Specs
- Dell E1705
- 2.0 GHz Core Duo (32-bit)
- 1 GB
- GeForce Go 7800
- Single 80 GB HD 7200rpm
Performing an upgrade from Media Center Edition 2005 to Vista Home Premium. I did this using Daemon Tools since all I had was an ISO (downloaded from school's MSDN site). I don't have any DVD's to burn this onto, so I had to do it like this.
Did an in-place upgrade since I cannot clean install at this point in time. (both because of the lack of a DVD and the fact that I don't want to kill everything right now)
I uninstalled the video drivers before upgrading. It went through all steps fine, albeit slowly. After reaching 60% in the Completing Upgrade step, it restarted and would BSOD upon showing the Vista boot screen. The BSOD would flash so quickly that I wouldn't be able to tell what it said.
When I tried booting in Safe Mode, it would die at the same place each time on "crcdisk.sys." Right at the point where the green bar scrolls across (but it never shows). It suffices to say that no other modes worked besides the rollback, the only good part of this whole process.

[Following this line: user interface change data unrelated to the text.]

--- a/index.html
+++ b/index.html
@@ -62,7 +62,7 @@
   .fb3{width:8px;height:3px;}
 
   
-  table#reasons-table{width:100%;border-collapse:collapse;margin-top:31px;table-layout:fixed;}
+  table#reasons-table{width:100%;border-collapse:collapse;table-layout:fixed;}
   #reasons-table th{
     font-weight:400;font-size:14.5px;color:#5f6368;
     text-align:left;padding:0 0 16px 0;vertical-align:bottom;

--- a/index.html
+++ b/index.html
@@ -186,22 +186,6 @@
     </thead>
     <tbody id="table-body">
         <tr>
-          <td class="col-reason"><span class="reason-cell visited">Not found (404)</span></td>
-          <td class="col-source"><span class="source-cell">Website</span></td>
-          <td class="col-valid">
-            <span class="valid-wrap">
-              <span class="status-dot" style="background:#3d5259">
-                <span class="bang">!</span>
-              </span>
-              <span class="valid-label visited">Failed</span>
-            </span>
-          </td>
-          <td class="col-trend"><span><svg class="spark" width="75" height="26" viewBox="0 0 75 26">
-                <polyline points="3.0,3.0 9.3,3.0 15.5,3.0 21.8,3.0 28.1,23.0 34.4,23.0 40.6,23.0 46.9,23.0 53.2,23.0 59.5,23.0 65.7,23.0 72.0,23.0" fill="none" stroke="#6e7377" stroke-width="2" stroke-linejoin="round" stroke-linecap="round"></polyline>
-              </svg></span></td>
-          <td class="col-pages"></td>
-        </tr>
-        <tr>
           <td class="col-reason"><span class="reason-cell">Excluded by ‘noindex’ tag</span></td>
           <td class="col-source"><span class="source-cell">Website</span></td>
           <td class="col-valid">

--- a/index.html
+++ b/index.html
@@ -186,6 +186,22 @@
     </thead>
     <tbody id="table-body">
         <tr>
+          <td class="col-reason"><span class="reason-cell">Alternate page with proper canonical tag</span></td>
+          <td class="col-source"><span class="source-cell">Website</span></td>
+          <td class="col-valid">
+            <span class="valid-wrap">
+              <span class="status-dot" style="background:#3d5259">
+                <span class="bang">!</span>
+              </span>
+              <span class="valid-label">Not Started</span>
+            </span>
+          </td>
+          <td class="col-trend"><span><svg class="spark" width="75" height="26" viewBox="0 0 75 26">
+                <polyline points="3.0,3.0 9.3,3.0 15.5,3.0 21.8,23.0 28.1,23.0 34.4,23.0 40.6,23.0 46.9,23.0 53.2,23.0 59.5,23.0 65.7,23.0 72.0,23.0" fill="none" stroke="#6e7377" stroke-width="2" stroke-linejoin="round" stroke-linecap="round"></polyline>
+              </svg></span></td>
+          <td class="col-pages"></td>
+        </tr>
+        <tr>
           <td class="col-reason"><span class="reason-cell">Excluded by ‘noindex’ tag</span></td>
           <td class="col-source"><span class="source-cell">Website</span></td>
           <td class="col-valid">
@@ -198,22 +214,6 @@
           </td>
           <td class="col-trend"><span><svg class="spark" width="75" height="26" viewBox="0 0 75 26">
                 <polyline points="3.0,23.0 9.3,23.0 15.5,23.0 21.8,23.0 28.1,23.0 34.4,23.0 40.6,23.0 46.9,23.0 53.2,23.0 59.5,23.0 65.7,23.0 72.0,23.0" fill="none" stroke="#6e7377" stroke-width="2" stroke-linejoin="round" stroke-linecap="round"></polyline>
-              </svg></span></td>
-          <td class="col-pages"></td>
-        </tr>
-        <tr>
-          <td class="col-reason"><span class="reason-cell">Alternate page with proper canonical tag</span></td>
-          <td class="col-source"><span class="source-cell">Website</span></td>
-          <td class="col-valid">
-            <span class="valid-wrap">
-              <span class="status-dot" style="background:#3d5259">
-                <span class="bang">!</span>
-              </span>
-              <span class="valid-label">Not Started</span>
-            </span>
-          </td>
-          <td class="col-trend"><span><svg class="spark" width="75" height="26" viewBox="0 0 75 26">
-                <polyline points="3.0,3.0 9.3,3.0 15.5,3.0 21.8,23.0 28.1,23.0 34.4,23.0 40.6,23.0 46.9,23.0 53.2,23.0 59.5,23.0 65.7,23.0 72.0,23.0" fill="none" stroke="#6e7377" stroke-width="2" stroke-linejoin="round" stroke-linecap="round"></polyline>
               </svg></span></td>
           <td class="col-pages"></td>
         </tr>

I've already attempted this upgrade twice. And got the same results both times. What I'm experiencing is similar to what this guy is experiencing, http://www.tutorials-ne.com/vistasetup/Dell-BSOD/
Compatibility profile said that nothing was critical but that programs like VS 2003/2005, some digital camera stuff, Intel Wireless and Sigmatel Sound would break. It also mentioned something about the SATA controller not working.
Any ideas?
Edit: When I was getting the BSOD's, I tried disabling stuff in BIOS, but what I could disable was pretty limited (couldn't disable sound or IDE).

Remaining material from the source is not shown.